Эверторп расслабляется.
— Спасибо.
— Я сказал это не в качестве комплимента.
— Извини. — Эверторп озадачен.
— Я считаю, что коммерческий директор такой крупной фирмы должен требовать вдвое больше за сверхурочную ночную работу.
— Видишь ли, Верил не любит оставаться одна на ночь.
— Но ведь с ней ваши дети.
— Только не во время учебы, старина. Мы отправляем их в школу. Приходится так делать, ведь живем-то в глубинке.

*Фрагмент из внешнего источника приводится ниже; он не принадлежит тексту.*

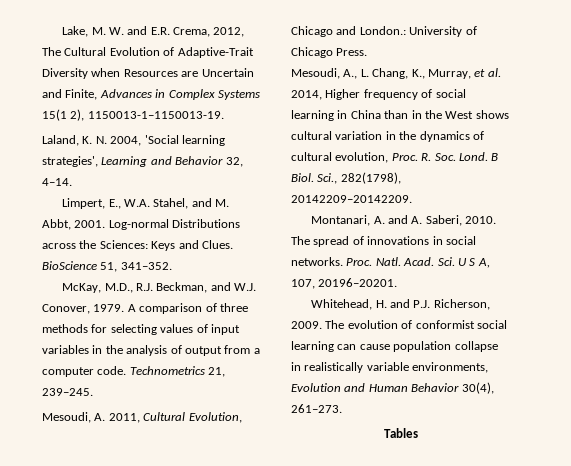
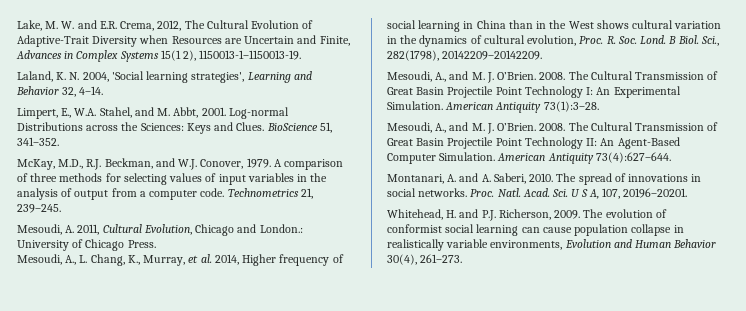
+ Mesoudi, A., and M. J. O’Brien. 2008. The Cultural Transmission of Great Basin Projectile Point Technology I: An Experimental Simulation. American Antiquity 73(1):3–28.
+ Mesoudi, A., and M. J. O’Brien. 2008. The Cultural Transmission of Great Basin Projectile Point Technology II: An Agent-Based Computer Simulation. American Antiquity 73(4):627–644.
- Tables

Поэтому я предпочитаю возвращаться домой после встреч с клиентами, даже если ехать очень далеко.
— Пробег у твоего автомобиля тоже весьма скромный, так ведь?
— Разве? — Брайан Эверторп снова цепенеет, потому что начинает понимать, куда ветер дует.

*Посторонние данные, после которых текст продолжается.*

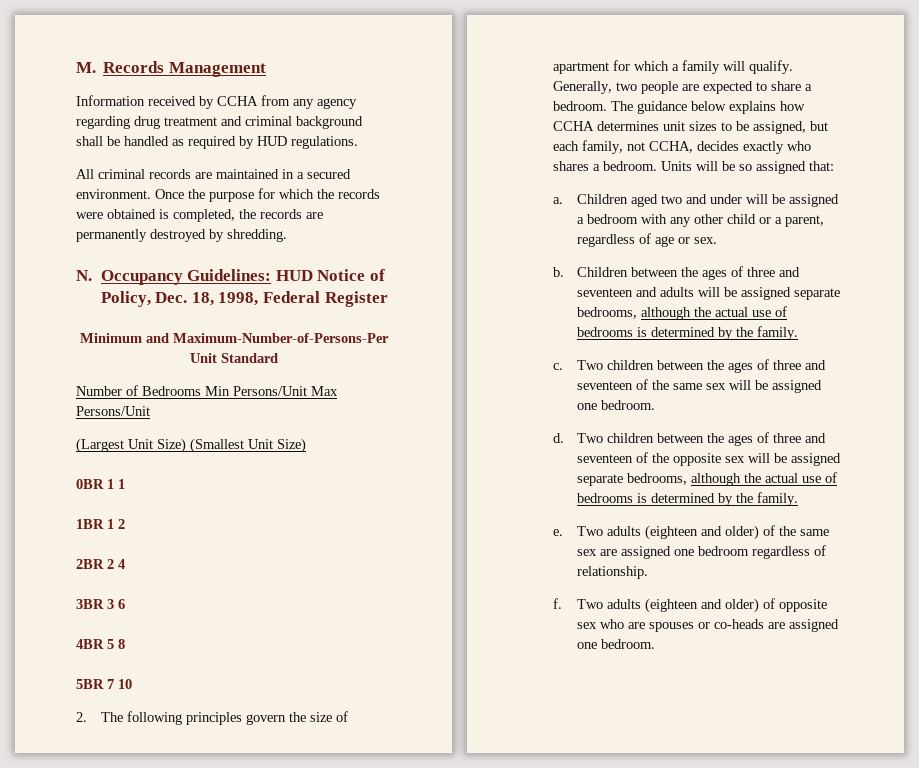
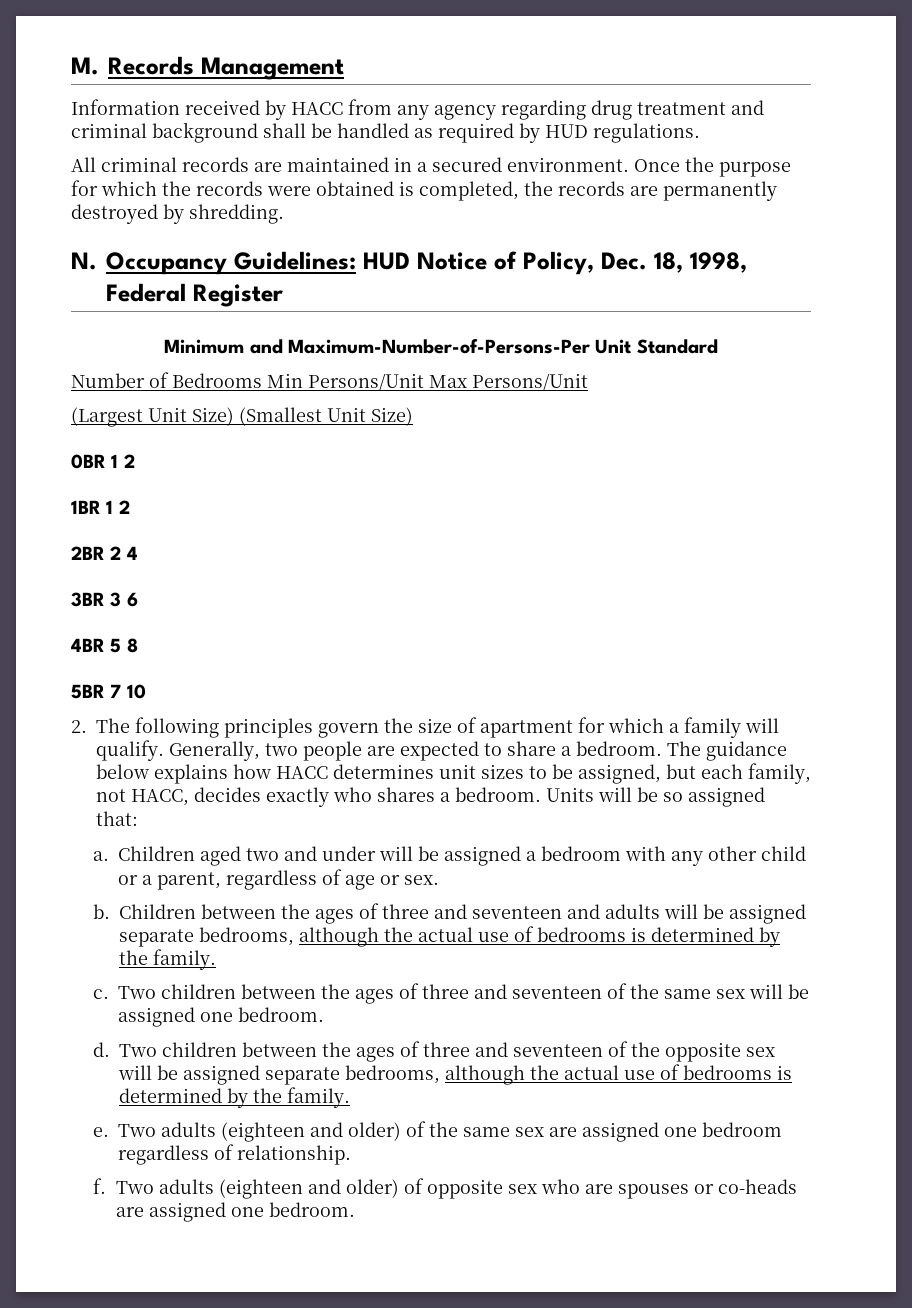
- Information received by CCHA from any agency regarding drug treatment and criminal background shall be handled as required by HUD regulations.
+ Information received by HACC from any agency regarding drug treatment and criminal background shall be handled as required by HUD regulations.
- 0BR 1 1
+ 0BR 1 2
- The guidance below explains how CCHA determines unit sizes to be assigned, but each family, not CCHA, decides exactly who shares a bedroom.
+ The guidance below explains how HACC determines unit sizes to be assigned, but each family, not HACC, decides exactly who shares a bedroom.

— В сороковые и пятидесятые годы девятнадцатого века, — рассказывает Робин, — в Англии было опубликовано множество романов, которые имели явное сходство. Реймонд Уильямс назвал их «промышленными» или «рабочими романами», ибо в них затрагивались социальные и экономические проблемы, порожденные Промышленной революцией, а иногда описывалось и промышленное производство. В то время их нередко именовали «романами о положении в Англии», поскольку в них прямо говорилось о положении нации. В этих романах герои обсуждают главные общественные и экономические вопросы так же запросто, как и любовь, брак, рождение детей. Они делают карьеру, обретают или теряют свое счастье, в общем, занимаются тем же, чем и персонажи светского романа. Рабочий роман породил отличительную черту английской художественной литературы, которая свойственна и современной прозе. Ее можно обнаружить, к примеру, у Лоуренса или Форстера. И нет ничего удивительного в том, что впервые это явление возникло именно в так называемые «голодные сороковые». К пятидесятым годам девятнадцатого века Промышленная революция уже полностью разрушила традиционную структуру английского общества, доведя количество богатых людей до единиц, а бедных — до миллионов. Крестьяне, которых проведенные в конце восемнадцатого и начале девятнадцатого века огораживания земель лишили средств к существованию, перекочевали в города Центральных и Северных графств, где laisser-faire[7] вынуждала их работать с утра до ночи в ужасных условиях и за гроши. А как только рыночная экономика стала угасать, все они остались без работы. Попытке рабочих защитить свои права, организовав профсоюзы, яростно воспротивились работодатели. С еще более стойким сопротивлением они столкнулись, когда пытались примкнуть к чартистскому движению.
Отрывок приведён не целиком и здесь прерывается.